__SOURCE MATERIAL__:
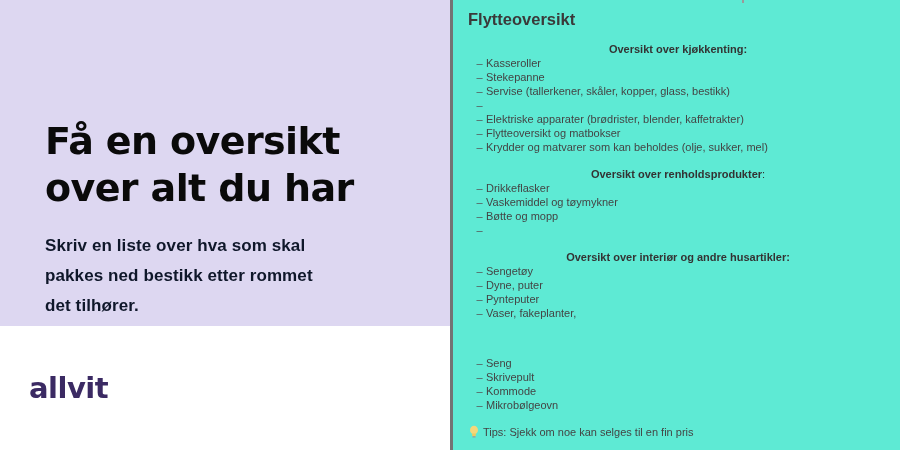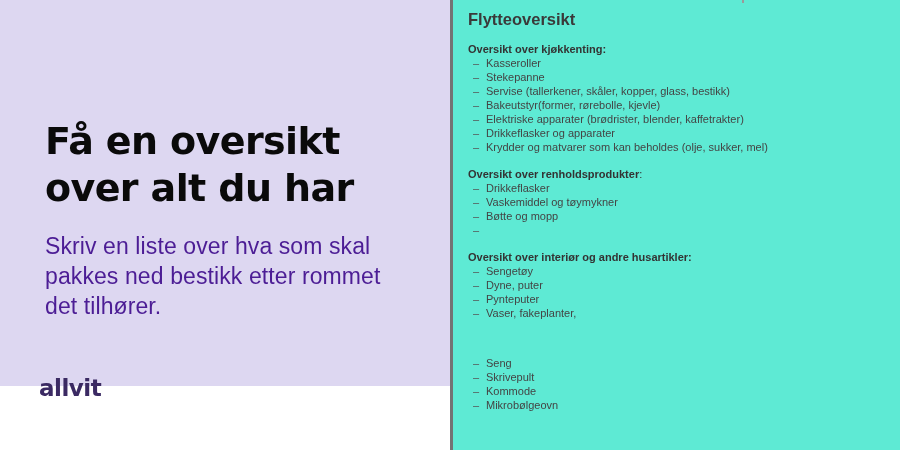--- a/index.html
+++ b/index.html
@@ -1,61 +1,62 @@
 <!DOCTYPE html>
 <html><head>
   <meta charset="utf-8">
   <style>
     * { margin: 0; padding: 0; box-sizing: border-box; }
     html, body { width: 900px; height: 450px; overflow: hidden; background: #ffffff; }
     body { position: relative; font-family: "Liberation Sans", sans-serif; }
 
     .left-panel {
-      position: absolute; left: 0; top: 0; width: 450px; height: 386px;
+      position: absolute; left: 0; top: 0; width: 450px; height: 326px;
       background: #DDD7F1;
     }
     .headline {
       position: absolute; left: 45px; top: 118px; width: 380px;
       font-family: "DejaVu Sans", sans-serif;
       font-weight: 900; font-size: 38px; line-height: 47px;
       letter-spacing: -0.6px; color: #0a0a0a;
     }
     .headline span { display: block; white-space: nowrap; }
     .subtitle {
       position: absolute; left: 45px; top: 231px; width: 380px;
       font-family: "Liberation Sans", sans-serif;
-      font-size: 23px; line-height: 30px; color: #4c1d95;
+      font-size: 17px; line-height: 30px; color: #0f172a;
       letter-spacing: 0.1px;
+      font-weight: bold;
     }
     .subtitle span { display: block; white-space: nowrap; }
     .logo {
-      position: absolute; left: 39px; top: 368px;
+      position: absolute; left: 29px; top: 368px;
       font-family: "DejaVu Sans", sans-serif;
-      font-weight: 900; font-size: 23px; line-height: 40px;
+      font-weight: 900; font-size: 29px; line-height: 40px;
       letter-spacing: -0.5px; color: #3b2a63; text-align: right;
     }
 
     .right-panel {
       position: absolute; left: 450px; top: 0; width: 524px; height: 450px;
       background: #5eead4;
       border-left: 3px solid #737373;
     }
     .top-mark {
       position: absolute; left: 289px; top: 0; width: 2px; height: 3px; background: #9a9a9a;
     }
     .doc {
       position: absolute; left: 15px; top: 8px; width: 420px;
       color: #3a3a3a;
     }
     .doc-title {
       font-family: "Liberation Sans", sans-serif;
       font-weight: 700; font-size: 16.5px; line-height: 22px; color: #3a3a3a;
       margin-bottom: 12px;
     }
-    .section { margin-bottom: 13px; }
+    .section { margin-bottom: 13px; text-align: center; }
     .section-heading {
       font-weight: 700; font-size: 11px; line-height: 14px; color: #333;
     }
     .section-heading .colon { font-weight: 700; }
     .section-heading .colon.light { font-weight: 400; }
     ul.items { list-style: none; }
     ul.items li {
       display: flex; font-size: 11px; line-height: 14px; color: #444;
     }
     .dash { width: 18px; padding-left: 5px; color: #555; flex: none; }
@@ -96,29 +97,28 @@
         <li>
             <span class="dash">–</span>
             <span>Stekepanne</span>
           </li>
         <li>
             <span class="dash">–</span>
             <span>Servise (tallerkener, skåler, kopper, glass, bestikk)</span>
           </li>
         <li>
             <span class="dash">–</span>
-            <span>Bakeutstyr(former, rørebolle, kjevle)</span>
           </li>
         <li>
             <span class="dash">–</span>
             <span>Elektriske apparater (brødrister, blender, kaffetrakter)</span>
           </li>
         <li>
             <span class="dash">–</span>
-            <span>Drikkeflasker og apparater</span>
+            <span>Flytteoversikt og matbokser</span>
           </li>
         <li>
             <span class="dash">–</span>
             <span>Krydder og matvarer som kan beholdes (olje, sukker, mel)</span>
           </li>
       </ul>
     </div>
 
     <div class="section">
       <div class="section-heading"><span>Oversikt over renholdsprodukter</span><span class="colon light">:</span></div>
@@ -177,14 +177,22 @@
             <span class="dash">–</span>
             <span>Kommode</span>
           </li>
         <li>
             <span class="dash">–</span>
             <span>Mikrobølgeovn</span>
           </li>
       </ul>
     </div>
 
+    <div class="tip">
+      <svg class="bulb" viewBox="0 0 12 14">
+        <ellipse cx="6" cy="5" rx="4" ry="4.3" fill="#F6D77A"></ellipse>
+        <rect x="4.2" y="8.5" width="3.6" height="2.6" fill="#F2CC5E"></rect>
+        <rect x="4.4" y="11.2" width="3.2" height="1.4" rx="0.5" fill="#9a9a9a"></rect>
+      </svg>
+      <span>Tips: Sjekk om noe kan selges til en fin pris</span>
+    </div>
   </div>
 </div>
 
 </body></html>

__PROMPT__: Pictures are to be left out when the entries above are repeated exactly.

__RESPONSE BOX__:
--- a/index.html
+++ b/index.html
@@ -1,61 +1,62 @@
 <!DOCTYPE html>
 <html><head>
   <meta charset="utf-8">
   <style>
     * { margin: 0; padding: 0; box-sizing: border-box; }
     html, body { width: 900px; height: 450px; overflow: hidden; background: #ffffff; }
     body { position: relative; font-family: "Liberation Sans", sans-serif; }
 
     .left-panel {
-      position: absolute; left: 0; top: 0; width: 450px; height: 386px;
+      position: absolute; left: 0; top: 0; width: 450px; height: 326px;
       background: #DDD7F1;
     }
     .headline {
       position: absolute; left: 45px; top: 118px; width: 380px;
       font-family: "DejaVu Sans", sans-serif;
       font-weight: 900; font-size: 38px; line-height: 47px;
       letter-spacing: -0.6px; color: #0a0a0a;
     }
     .headline span { display: block; white-space: nowrap; }
     .subtitle {
       position: absolute; left: 45px; top: 231px; width: 380px;
       font-family: "Liberation Sans", sans-serif;
-      font-size: 23px; line-height: 30px; color: #4c1d95;
+      font-size: 17px; line-height: 30px; color: #0f172a;
       letter-spacing: 0.1px;
+      font-weight: bold;
     }
     .subtitle span { display: block; white-space: nowrap; }
     .logo {
-      position: absolute; left: 39px; top: 368px;
+      position: absolute; left: 29px; top: 368px;
       font-family: "DejaVu Sans", sans-serif;
-      font-weight: 900; font-size: 23px; line-height: 40px;
+      font-weight: 900; font-size: 29px; line-height: 40px;
       letter-spacing: -0.5px; color: #3b2a63; text-align: right;
     }
 
     .right-panel {
       position: absolute; left: 450px; top: 0; width: 524px; height: 450px;
       background: #5eead4;
       border-left: 3px solid #737373;
     }
     .top-mark {
       position: absolute; left: 289px; top: 0; width: 2px; height: 3px; background: #9a9a9a;
     }
     .doc {
       position: absolute; left: 15px; top: 8px; width: 420px;
       color: #3a3a3a;
     }
     .doc-title {
       font-family: "Liberation Sans", sans-serif;
       font-weight: 700; font-size: 16.5px; line-height: 22px; color: #3a3a3a;
       margin-bottom: 12px;
     }
-    .section { margin-bottom: 13px; }
+    .section { margin-bottom: 13px; text-align: center; }
     .section-heading {
       font-weight: 700; font-size: 11px; line-height: 14px; color: #333;
     }
     .section-heading .colon { font-weight: 700; }
     .section-heading .colon.light { font-weight: 400; }
     ul.items { list-style: none; }
     ul.items li {
       display: flex; font-size: 11px; line-height: 14px; color: #444;
     }
     .dash { width: 18px; padding-left: 5px; color: #555; flex: none; }
@@ -96,29 +97,28 @@
         <li>
             <span class="dash">–</span>
             <span>Stekepanne</span>
           </li>
         <li>
             <span class="dash">–</span>
             <span>Servise (tallerkener, skåler, kopper, glass, bestikk)</span>
           </li>
         <li>
             <span class="dash">–</span>
-            <span>Bakeutstyr(former, rørebolle, kjevle)</span>
           </li>
         <li>
             <span class="dash">–</span>
             <span>Elektriske apparater (brødrister, blender, kaffetrakter)</span>
           </li>
         <li>
             <span class="dash">–</span>
-            <span>Drikkeflasker og apparater</span>
+            <span>Flytteoversikt og matbokser</span>
           </li>
         <li>
             <span class="dash">–</span>
             <span>Krydder og matvarer som kan beholdes (olje, sukker, mel)</span>
           </li>
       </ul>
     </div>
 
     <div class="section">
       <div class="section-heading"><span>Oversikt over renholdsprodukter</span><span class="colon light">:</span></div>
@@ -177,14 +177,22 @@
             <span class="dash">–</span>
             <span>Kommode</span>
           </li>
         <li>
             <span class="dash">–</span>
             <span>Mikrobølgeovn</span>
           </li>
       </ul>
     </div>
 
+    <div class="tip">
+      <svg class="bulb" viewBox="0 0 12 14">
+        <ellipse cx="6" cy="5" rx="4" ry="4.3" fill="#F6D77A"></ellipse>
+        <rect x="4.2" y="8.5" width="3.6" height="2.6" fill="#F2CC5E"></rect>
+        <rect x="4.4" y="11.2" width="3.2" height="1.4" rx="0.5" fill="#9a9a9a"></rect>
+      </svg>
+      <span>Tips: Sjekk om noe kan selges til en fin pris</span>
+    </div>
   </div>
 </div>
 
 </body></html>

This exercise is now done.